Right now I have the following code that gets some features and labels data from a csv file and uses them to create a DecisionTreeClassifier model and fit it.
import csv
from sklearn import tree
from sklearn.externals import joblib
mycsv = csv.reader(open('postsBase2.csv'))
features = []
labels = []
for row in mycsv:
features.append([row[2], row[3], row[6]])
labels.append(row[8])
clf = tree.DecisionTreeClassifier()
clf = clf.fit(features, labels)
I actually have a few other fields in the csv I would like to load that are categorical data. They are in row indexes 7 and 8. The categorical data in row index 7 can be one of 4 categories and the categorical data in row index 8 can be one of 5 categories.
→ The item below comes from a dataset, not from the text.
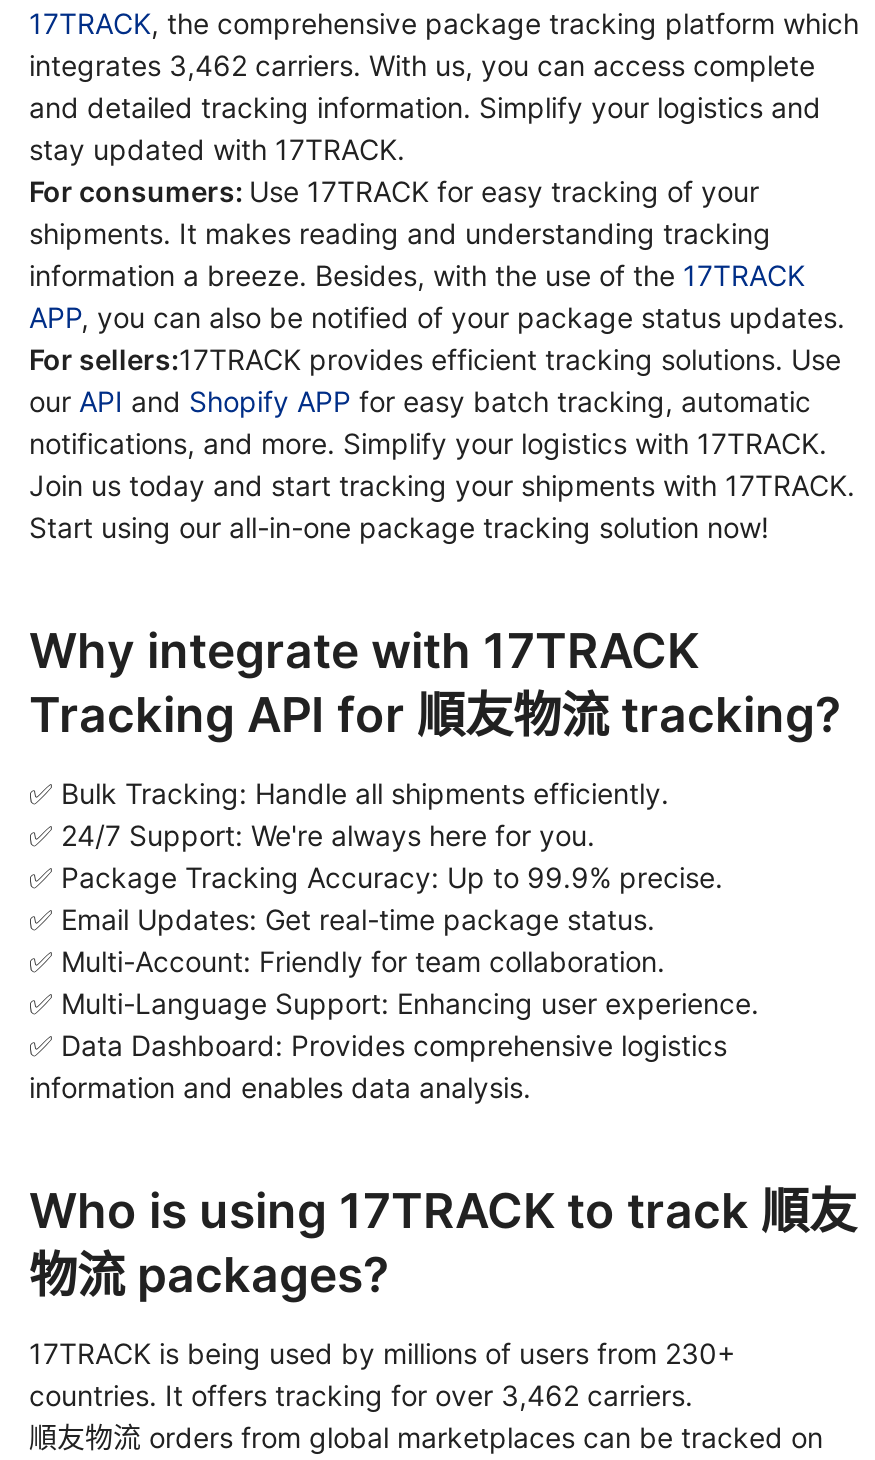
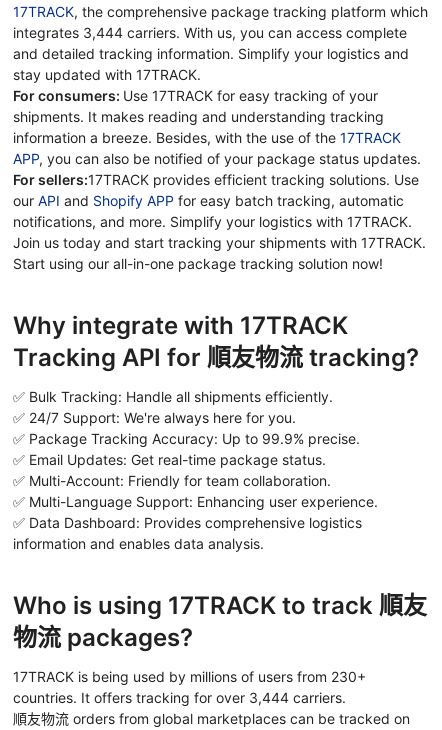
- integrates 3,462 carriers. With us, you can access complete
+ integrates 3,444 carriers. With us, you can access complete

- countries. It offers tracking for over 3,462 carriers.
+ countries. It offers tracking for over 3,444 carriers.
I want to add these to my features and then pass them into the OneHotEncoding class somehow to turn them into categorical data the model can be fitted with: The update code with some psuedocode for what I want to do is below:
import csv
from sklearn import tree
from sklearn.externals import joblib
mycsv = csv.reader(open('postsBase2.csv'))
features = []
labels = []
for row in mycsv:
features.append([row[2], row[3], row[6], row[7], row[8]])
labels.append(row[8])
//Here I now want to process the features from row index 7 and 8 via OneHotEncoding somehow to make them acceptable for the DecisionTreeClassifier
clf = tree.DecisionTreeClassifier()
clf = clf.fit(features, labels)
How can I do this?